- _Your objective_
Return each line of the data below verbatim; pictures are to be left out.

***** Entries supplied

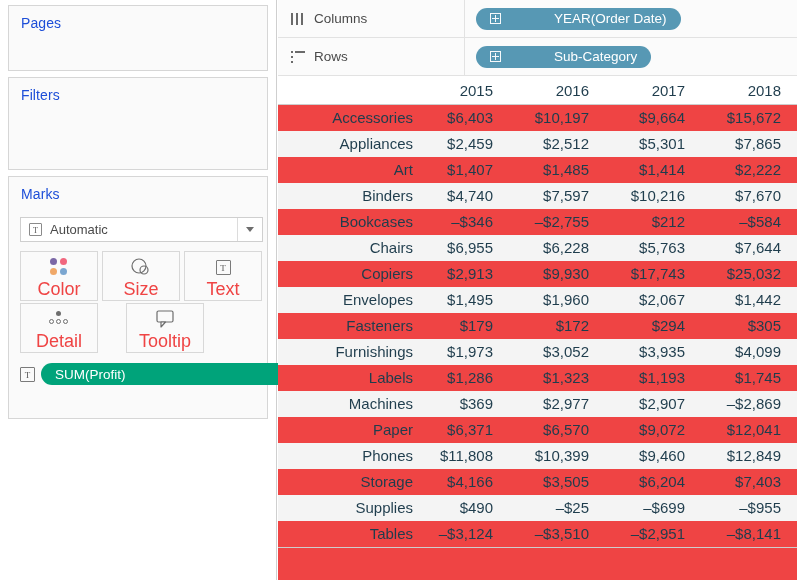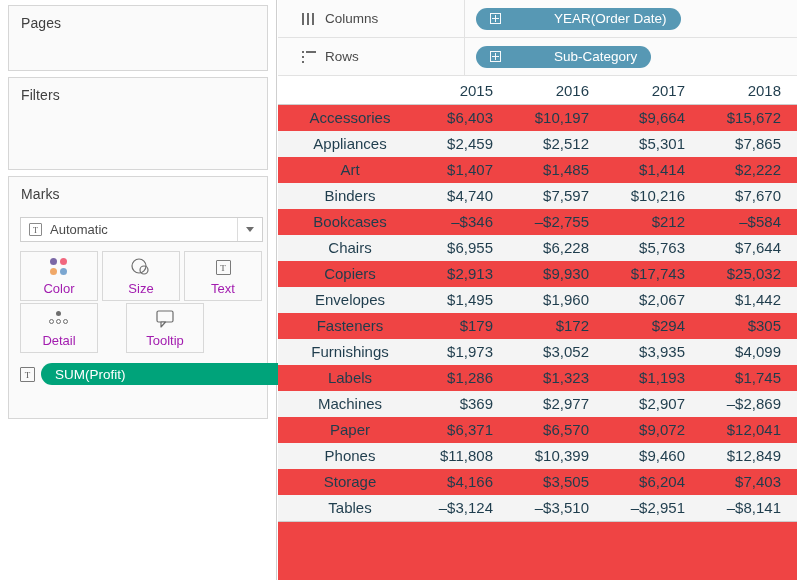"Pages" .card-title { color: #404040 -> #1d4ed8 }
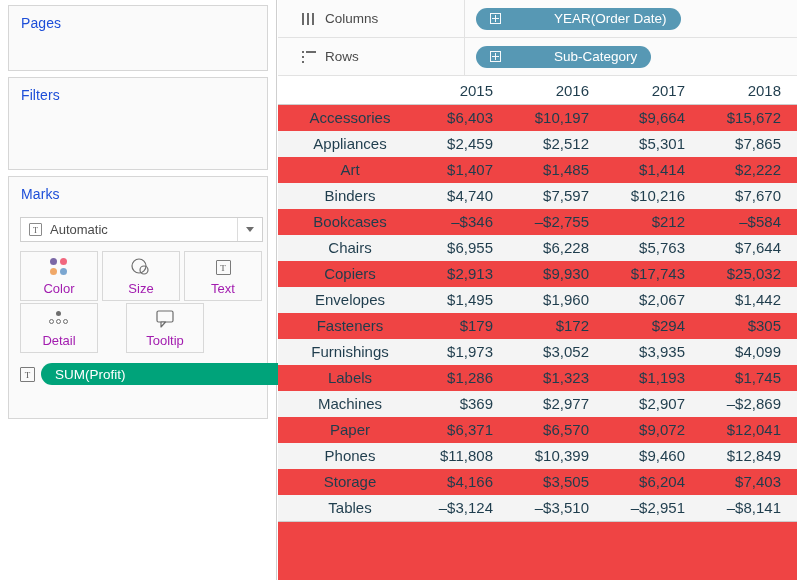"Columns" .shelf-label { padding-left: 24px -> 13px }
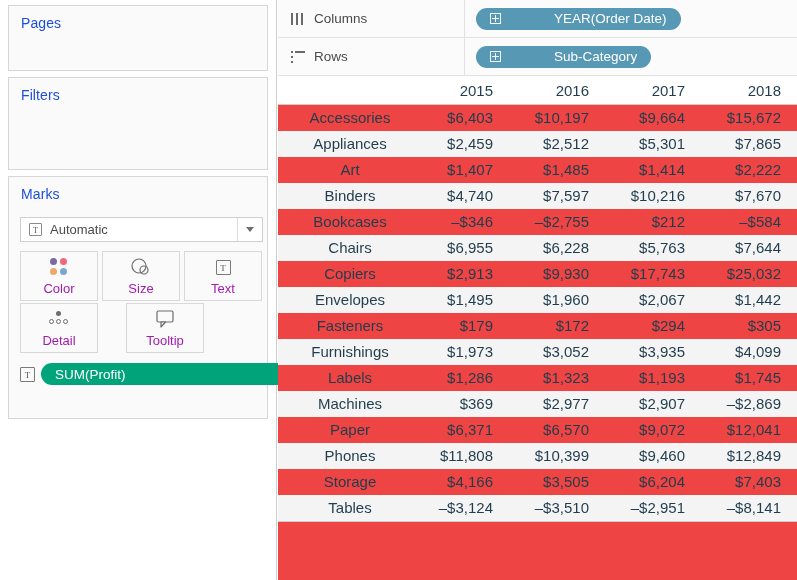"Accessories" table.crosstab td.rowlabel { text-align: center -> right }
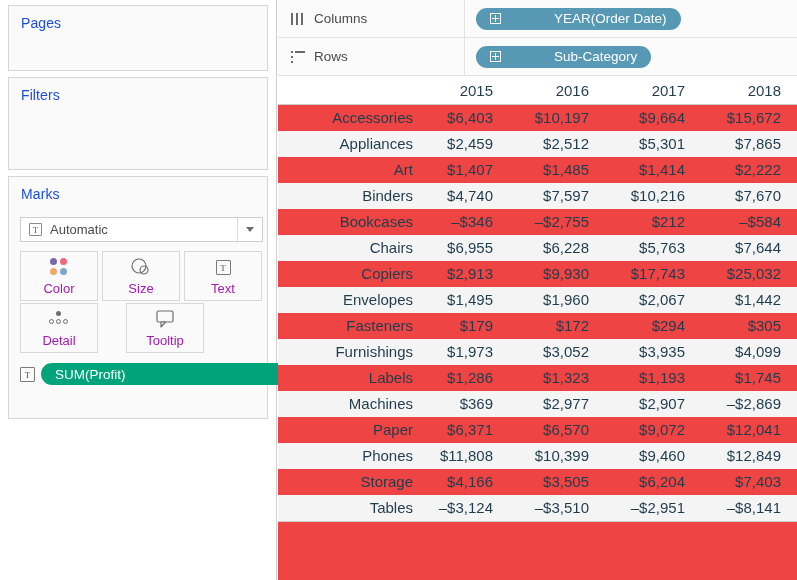"Color" .mk .mk-label { color: #a21caf -> #ef4444; font-size: 13px -> 18px }
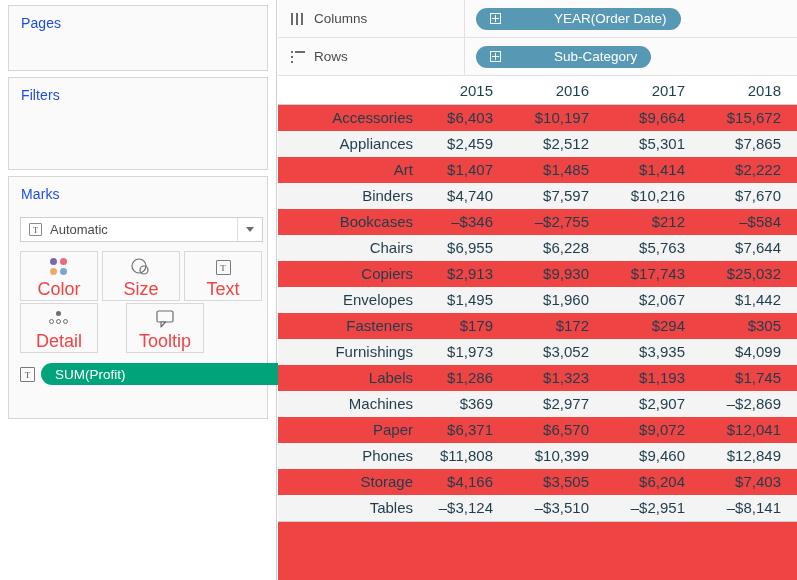"Supplies" tr { html: none -> <tr> <td>Supplies</td> <td>$490</td> <td>–$25</td> <td>–$699</td> <td>–$955</td> </tr> }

**********

- _Exercise solution_
"Pages" .card-title { color: #404040 -> #1d4ed8 }
"Columns" .shelf-label { padding-left: 24px -> 13px }
"Accessories" table.crosstab td.rowlabel { text-align: center -> right }
"Color" .mk .mk-label { color: #a21caf -> #ef4444; font-size: 13px -> 18px }
"Supplies" tr { html: none -> <tr> <td>Supplies</td> <td>$490</td> <td>–$25</td> <td>–$699</td> <td>–$955</td> </tr> }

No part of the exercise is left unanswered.